KITCHENER – With the playoffs just over three weeks away, a potential post-season bullpen is finally emerging for the Kitchener Panthers.
The team wants veteran Bryon Bell to be their regular closer, with American Matt Robertson as a seventh or eighth-inning guy and Japanese reliever Kaisuke Saito as the alternate set-up man for Bell.
Matt Vickers and Mike Gachene figure to be middle relievers who would come on ideally in the fifth or sixth innings.
The Intercounty Baseball League club hopes that formula will carry it the distance in the post-season. The Panthers, holding onto fourth place heading into Friday’s game against a powerhouse Brantford team, is trying to get its pitchers used to defined roles after several months of shuffling players around and experimentation.
“We’re trying to get guys into a rhythm,” said pitching coach Steve Scagnetti, before the Panthers’ 7-5 win over Toronto Thursday. “Going into playoffs, guys are going to have their roles they can get comfortable in, they’re going to know when to get up and get ready.”
The bullpen will also be bolstered by Shawn Hancock and Shaun Slemko, two relievers who were converted to starters during a recent rash of injuries, who can continue to switch back and forth.
The clarity of roles in the bullpen is coming as reinforcements are on their way for the starting rotation. Most notably, the team’s ace Marcos Reyna will make his first start Sunday after missing more than three weeks due to a sore shoulder.
After suffering a mild strain June 16 against Barrie, Reyna didn’t pitch again until Wednsday night, when he faced five batters in relief in Toronto, striking out one and didn’t give up a run.
“I’m still a little scared to let it go (fully), but right now I have enough stuff to get by. I won’t be trying to overthrow it,” the former Seattle Mariners minor leaguer said. “I’m just happy to get back out on the field.”
The club is also excited to see lefty Mitch Clarke, the former Cincinnati Reds farmhand, make his first appearance in relief for the Panthers this weekend. Although he’ll be eased into his role, the team sees him as a starter once his arm is fully ready.
Bell, meanwhile, is thrilled to be handed his new job in the ninth. After pitching an inning against Burlington back in May, Bell thought his arm was shot and he’d be limited to being a designated hitter.
But after resting his arm for a month, the veteran says it’s bounced back, and he thinks he’s getting close to being able to pitch like he did a decade ago when he was a flame-throwing starter for the Panthers.
“After that game, I couldn’t pick up a ball for three weeks. I thought I was done. I couldn’t raise my arm above my shoulder,” he said. “Now I feel almost like my old self ten years ago, when I threw 90-plus.”
Bell has two saves in his last three appearances and says he relishes coming in to help his team with the game on the line.

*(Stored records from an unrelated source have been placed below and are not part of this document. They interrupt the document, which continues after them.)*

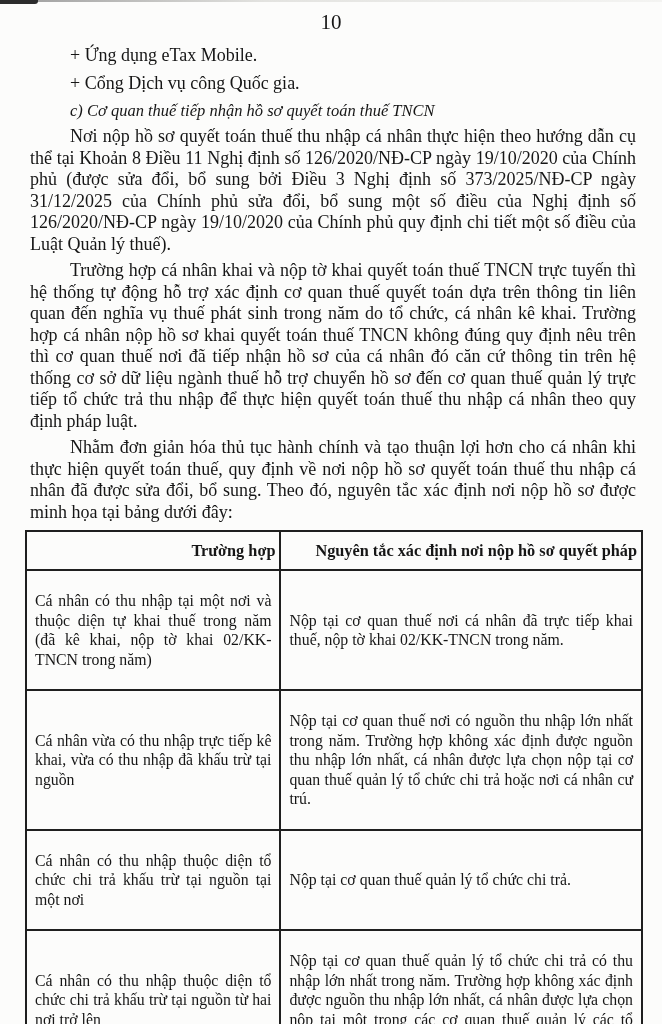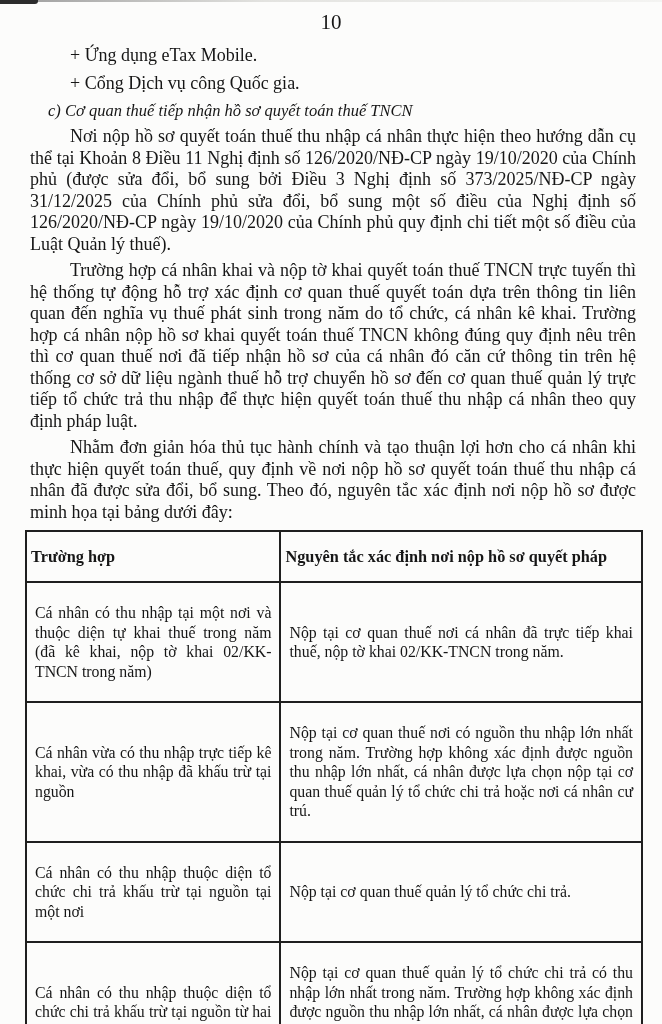--- a/index.html
+++ b/index.html
@@ -34,21 +34,21 @@
     padding: 0 26px 0 30px;
   }
   .bullets { margin-top: 11px; }
   .bullet-line {
     margin-left: 40px;
     font-size: 18px;
     line-height: 22px;
     margin-bottom: 6px;
   }
   .heading-c {
-    margin-left: 18px;
+    margin-left: 40px;
     font-style: italic;
     font-size: 16.5px;
     line-height: 22px;
     margin-top: 2px;
     margin-bottom: 4px;
   }
   .para {
     font-size: 18px;
     line-height: 21.5px;
     text-align: justify;
@@ -62,22 +62,22 @@
     margin-left: -5px;
     margin-top: 7px;
     background: #fcfcfb;
   }
   .case-table th, .case-table td {
     border: 2px solid #1f1f1f;
   }
   .case-table th {
     font-size: 16.3px;
     font-weight: bold;
-    text-align: left;
-    padding: 14px 4px;
+    text-align: right;
+    padding: 8px 4px;
     line-height: 21px;
   }
   .case-table td {
     font-size: 15.8px;
     line-height: 19.5px;
     text-align: justify;
     vertical-align: middle;
     padding: 20px 8px;
   }
   .col-case { width: 252px; }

Scagnetti also thinks he’s been able to sort out some mechanical issues with Saito’s delivery, after the 22-year-old struggled with command in Saturday and Sunday’s games against Guelph.
The Japanese import player walked five batters in less than two innings of work, allowing eight runs – a sloppy performance that bloated his ERA to 12.86. In his first six appearances, the former draft pick of the Yomiuri Giants had only walked one batter.
Although Saito doesn’t speak much English, the pitching coach said the language barrier isn’t too much of an obstacle.
“He knows baseball English. A lot of what I have to work with him on, I just show him. He knows the lingo, so we can communicate that way,” Scagnetti said. “He’ll be alright.”
The look ahead
Matt McGovern will start in Saturday’s game against the last-place Guelph Royals, 7:30 p.m. at David E. Hastings Stadium. On Sunday at Jack Couch Park, Marcos Reyna makes his first start since June 16, in a 7 p.m. matchup against the visiting third-place Barrie Baycats.